Please take the entries below from the first line through the line containing "[110,550,206,566] your assets." and repeat them exactly, leaving out everything after.

DATA TO PROCESS: Begin

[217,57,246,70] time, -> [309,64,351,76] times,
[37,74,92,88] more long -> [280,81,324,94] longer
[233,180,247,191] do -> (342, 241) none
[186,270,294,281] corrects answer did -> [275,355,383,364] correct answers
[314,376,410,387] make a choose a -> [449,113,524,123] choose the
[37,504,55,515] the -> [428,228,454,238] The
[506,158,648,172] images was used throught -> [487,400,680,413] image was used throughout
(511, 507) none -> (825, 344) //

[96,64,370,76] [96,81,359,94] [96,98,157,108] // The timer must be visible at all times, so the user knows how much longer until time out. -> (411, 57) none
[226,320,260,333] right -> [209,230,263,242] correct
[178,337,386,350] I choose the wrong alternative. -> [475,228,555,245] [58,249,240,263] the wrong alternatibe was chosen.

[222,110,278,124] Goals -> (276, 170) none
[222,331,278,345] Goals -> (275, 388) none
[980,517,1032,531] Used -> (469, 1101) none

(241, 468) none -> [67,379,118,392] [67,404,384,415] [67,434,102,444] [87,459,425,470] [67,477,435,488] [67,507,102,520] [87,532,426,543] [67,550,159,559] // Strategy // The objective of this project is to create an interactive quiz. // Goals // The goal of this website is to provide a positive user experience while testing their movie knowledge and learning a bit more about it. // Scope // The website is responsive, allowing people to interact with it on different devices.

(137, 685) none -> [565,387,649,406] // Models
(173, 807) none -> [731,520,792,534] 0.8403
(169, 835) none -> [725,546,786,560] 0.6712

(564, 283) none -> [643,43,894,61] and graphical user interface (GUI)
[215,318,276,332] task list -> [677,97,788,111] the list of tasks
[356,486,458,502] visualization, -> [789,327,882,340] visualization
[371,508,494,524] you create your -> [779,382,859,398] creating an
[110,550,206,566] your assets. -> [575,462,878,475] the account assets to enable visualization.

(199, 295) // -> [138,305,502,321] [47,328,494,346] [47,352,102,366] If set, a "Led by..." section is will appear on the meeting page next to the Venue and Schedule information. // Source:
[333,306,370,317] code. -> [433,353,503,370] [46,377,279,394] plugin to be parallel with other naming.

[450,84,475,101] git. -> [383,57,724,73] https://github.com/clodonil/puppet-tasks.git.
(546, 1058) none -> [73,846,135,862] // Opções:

DATA TO PROCESS: End

__RESULT BELOW__.
[217,57,246,70] time, -> [309,64,351,76] times,
[37,74,92,88] more long -> [280,81,324,94] longer
[233,180,247,191] do -> (342, 241) none
[186,270,294,281] corrects answer did -> [275,355,383,364] correct answers
[314,376,410,387] make a choose a -> [449,113,524,123] choose the
[37,504,55,515] the -> [428,228,454,238] The
[506,158,648,172] images was used throught -> [487,400,680,413] image was used throughout
(511, 507) none -> (825, 344) //

[96,64,370,76] [96,81,359,94] [96,98,157,108] // The timer must be visible at all times, so the user knows how much longer until time out. -> (411, 57) none
[226,320,260,333] right -> [209,230,263,242] correct
[178,337,386,350] I choose the wrong alternative. -> [475,228,555,245] [58,249,240,263] the wrong alternatibe was chosen.

[222,110,278,124] Goals -> (276, 170) none
[222,331,278,345] Goals -> (275, 388) none
[980,517,1032,531] Used -> (469, 1101) none

(241, 468) none -> [67,379,118,392] [67,404,384,415] [67,434,102,444] [87,459,425,470] [67,477,435,488] [67,507,102,520] [87,532,426,543] [67,550,159,559] // Strategy // The objective of this project is to create an interactive quiz. // Goals // The goal of this website is to provide a positive user experience while testing their movie knowledge and learning a bit more about it. // Scope // The website is responsive, allowing people to interact with it on different devices.

(137, 685) none -> [565,387,649,406] // Models
(173, 807) none -> [731,520,792,534] 0.8403
(169, 835) none -> [725,546,786,560] 0.6712

(564, 283) none -> [643,43,894,61] and graphical user interface (GUI)
[215,318,276,332] task list -> [677,97,788,111] the list of tasks
[356,486,458,502] visualization, -> [789,327,882,340] visualization
[371,508,494,524] you create your -> [779,382,859,398] creating an
[110,550,206,566] your assets. -> [575,462,878,475] the account assets to enable visualization.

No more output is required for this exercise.